I really like it, bar one or two things. The first one is that I wouldn’t want to use it for books to keep, as I’m extremely unsure I’d still be able to open those in, say, 20 years (and yes, I’m the kind of person who would like to keep books for 20 years). The second, somewhat related problem with ebooks, is that searching is kind of awkward. You can’t really flip the pages, and if you happen to be looking for a specific passage without wanting to read the whole book in sequence, you’re sort of stuck. Even going to a specific page number is a pain in the neck. (I suppose a search function with a proper keyboard could fix some of that, but I still miss being able to flip through the physical pages. Funny).
And the third, and last problem…
Well, it doesn’t really have to do with the ebook reader, per se. It has to do with ebooks. See, I’d be quite ready to buy them and pay for them–but I’m not allowed to. Many sites on the internet (fictionwise, I’m looking at you) will only sell to visitors from a certain country. The reasoning, I presume, goes something like this: I live in France, so I’m only allowed to buy from French sellers. Who, you wouldn’t know, sell books in French, because that’s what they have the right to sell. Which is great, but I happen to be a little weird linguistically speaking, and I want to read in English (or Spanish. Or whatever). And I know or suspect those US/Canadian sites don’t have the right to sell books in France, but it’s really dumb. The French shops sell the translated French version, and I don’t want that, I want the original, and I just can’t buy it. It’s a little like showing up in a shop with cash, and being told they don’t want to see my kind of people here. Now, all of this made sense at the time we had physical stuff, but in the days of the internet… For ebooks, selling rights by country feels outdated, real fast (not to mention really annoying. I’ve never been so sorely tempted to pirate stuff). Rights by language would be smarter, but I’m sure it’s a lot easier to say than to iron out legally speaking.
Whatever the case, I sure hope this can be sorted out in a smart way (ie, not the way they sorted out the DVDs, which leaves me unable to get English subtitles for Japanese anime unless I buy the UK version. Because everybody in France only wants French subtitles, right? *grr*).
Rant aside (and this isn’t a problem with the device, more with the lay of the land at the moment), this is a terrific little machine.

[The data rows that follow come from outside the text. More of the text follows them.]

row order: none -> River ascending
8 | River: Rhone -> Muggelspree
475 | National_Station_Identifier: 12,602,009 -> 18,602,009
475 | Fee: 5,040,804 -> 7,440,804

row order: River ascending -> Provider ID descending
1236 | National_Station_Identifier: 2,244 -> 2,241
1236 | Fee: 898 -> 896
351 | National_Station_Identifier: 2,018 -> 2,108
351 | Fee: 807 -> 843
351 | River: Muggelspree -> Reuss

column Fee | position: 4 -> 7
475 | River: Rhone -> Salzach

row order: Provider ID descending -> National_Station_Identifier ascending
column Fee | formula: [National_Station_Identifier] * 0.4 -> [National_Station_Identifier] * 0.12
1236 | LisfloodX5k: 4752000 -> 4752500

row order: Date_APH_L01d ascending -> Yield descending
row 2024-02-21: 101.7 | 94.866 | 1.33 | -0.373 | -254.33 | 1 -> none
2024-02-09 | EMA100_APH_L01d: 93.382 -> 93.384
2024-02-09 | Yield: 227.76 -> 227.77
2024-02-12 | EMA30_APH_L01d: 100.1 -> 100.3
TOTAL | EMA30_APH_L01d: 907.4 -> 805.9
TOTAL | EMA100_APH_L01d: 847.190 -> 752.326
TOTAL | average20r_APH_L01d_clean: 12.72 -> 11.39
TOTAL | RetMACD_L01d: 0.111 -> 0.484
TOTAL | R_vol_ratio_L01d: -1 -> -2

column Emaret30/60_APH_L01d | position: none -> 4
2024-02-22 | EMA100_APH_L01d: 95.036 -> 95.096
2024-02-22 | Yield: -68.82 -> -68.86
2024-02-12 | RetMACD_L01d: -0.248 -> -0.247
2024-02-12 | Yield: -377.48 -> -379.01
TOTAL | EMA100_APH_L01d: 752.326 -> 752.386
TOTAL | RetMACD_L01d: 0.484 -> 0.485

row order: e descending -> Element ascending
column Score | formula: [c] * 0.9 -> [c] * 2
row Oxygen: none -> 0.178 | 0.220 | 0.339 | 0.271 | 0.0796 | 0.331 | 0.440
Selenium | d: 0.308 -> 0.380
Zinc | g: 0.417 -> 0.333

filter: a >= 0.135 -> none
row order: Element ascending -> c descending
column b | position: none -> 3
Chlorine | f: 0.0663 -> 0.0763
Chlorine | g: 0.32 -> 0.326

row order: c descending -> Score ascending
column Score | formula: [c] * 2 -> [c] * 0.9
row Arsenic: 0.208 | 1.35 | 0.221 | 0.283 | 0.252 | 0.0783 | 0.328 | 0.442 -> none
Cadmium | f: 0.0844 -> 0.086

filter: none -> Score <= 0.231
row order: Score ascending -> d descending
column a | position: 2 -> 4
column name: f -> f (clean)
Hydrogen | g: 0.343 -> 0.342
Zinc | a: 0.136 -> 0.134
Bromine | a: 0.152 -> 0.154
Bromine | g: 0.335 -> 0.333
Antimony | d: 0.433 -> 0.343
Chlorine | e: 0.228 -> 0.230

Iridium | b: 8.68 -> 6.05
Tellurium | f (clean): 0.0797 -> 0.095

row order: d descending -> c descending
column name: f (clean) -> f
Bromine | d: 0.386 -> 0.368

Does what it says on the can, and I’m not regretting the purchase. I just don’t think I’m going to use it for books I’m going to be rereading heavily in the next few years. I’ll get the paper version for those.
Afterword: so where am I getting my books? At the moment, I’m buying from Baen’s webscriptions, one of the few places that sells DRM-free and worldwide. I’m also told that Waterstone’s sells DRM-ed books to any country, but I haven’t tried yet. I’m also downloading a lot of stuff from gutenberg, for free, and from magazines like Tor.com, which has EPUB versions of all their short stories. And I read a lot of the freebies I got from various sources (Hugo voter’s package, Nebula Awards shortlist through SFWA, …).